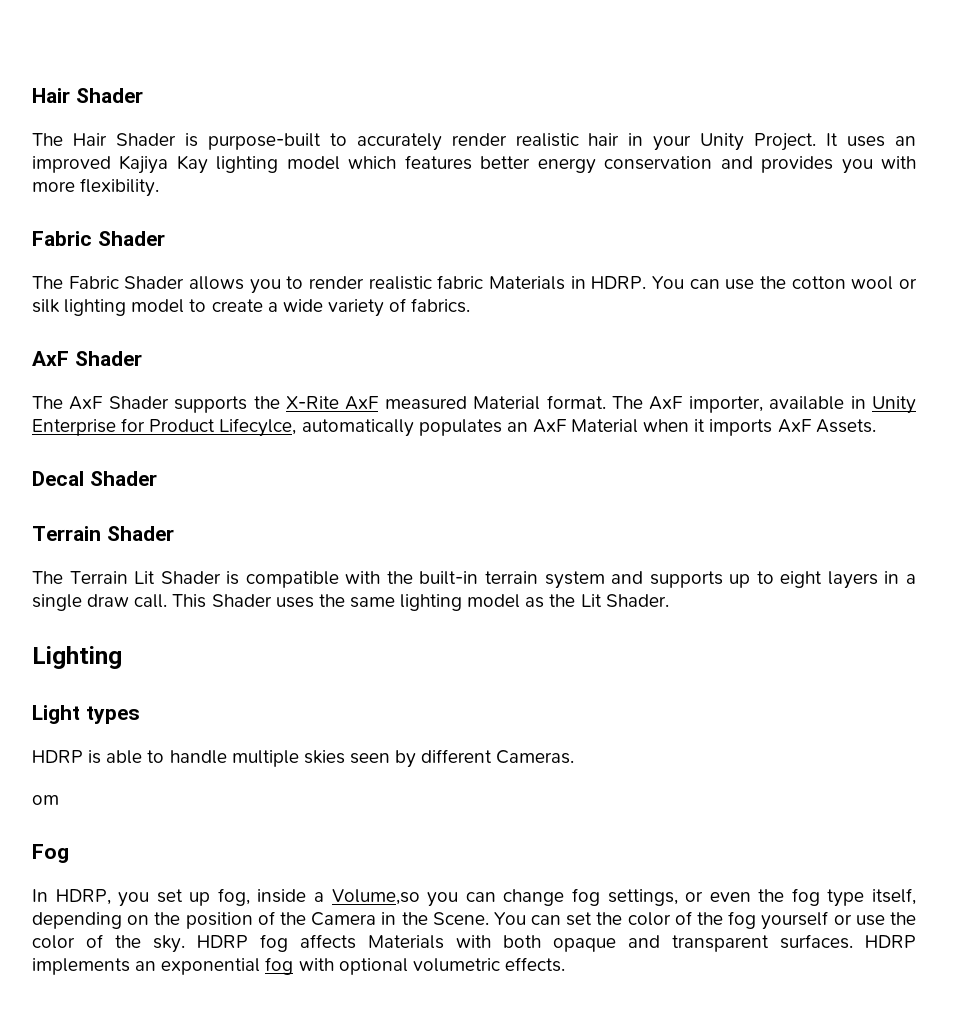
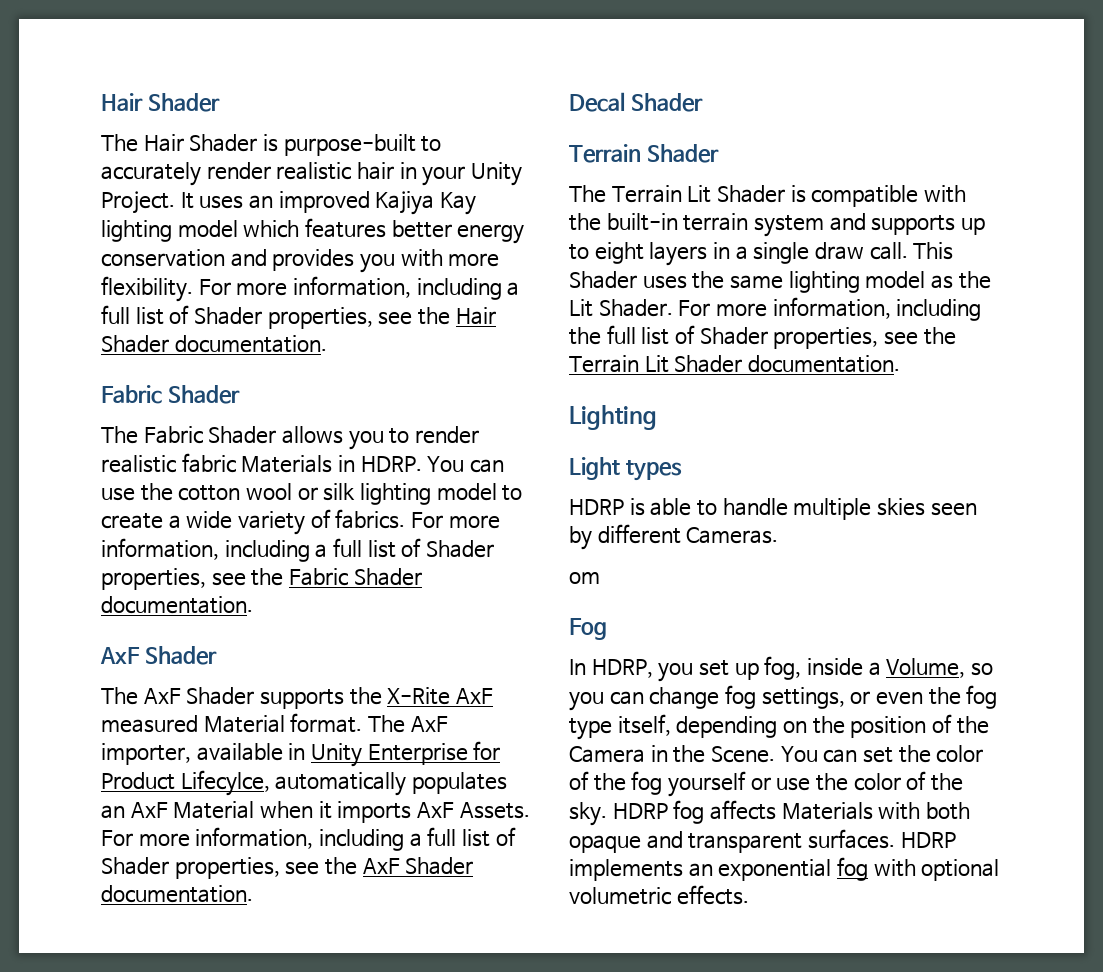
(160, 187) none -> [198,276,520,300] [101,305,496,329] [101,335,327,353] For more information, including a full list of Shader properties, see the Hair Shader documentation.
(471, 305) none -> [410,512,500,529] [101,538,495,562] [101,568,422,590] [101,596,253,614] For more information, including a full list of Shader properties, see the Fabric Shader documentation.
(876, 426) none -> [101,827,516,851] [101,857,474,879] [101,885,253,903] For more information, including a full list of Shader properties, see the AxF Shader documentation.
(669, 600) none -> [678,297,982,321] [569,325,956,349] [569,355,900,373] For more information, including the full list of Shader properties, see the Terrain Lit Shader documentation.
[331,889,420,905] Volume,so -> [886,658,994,678] Volume, so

## WHAT TO WORK ON
Show all lines in the entries above where the word "properties" appears.

## TASK SOLUTION
(160, 187) none -> [198,276,520,300] [101,305,496,329] [101,335,327,353] For more information, including a full list of Shader properties, see the Hair Shader documentation.
(471, 305) none -> [410,512,500,529] [101,538,495,562] [101,568,422,590] [101,596,253,614] For more information, including a full list of Shader properties, see the Fabric Shader documentation.
(876, 426) none -> [101,827,516,851] [101,857,474,879] [101,885,253,903] For more information, including a full list of Shader properties, see the AxF Shader documentation.
(669, 600) none -> [678,297,982,321] [569,325,956,349] [569,355,900,373] For more information, including the full list of Shader properties, see the Terrain Lit Shader documentation.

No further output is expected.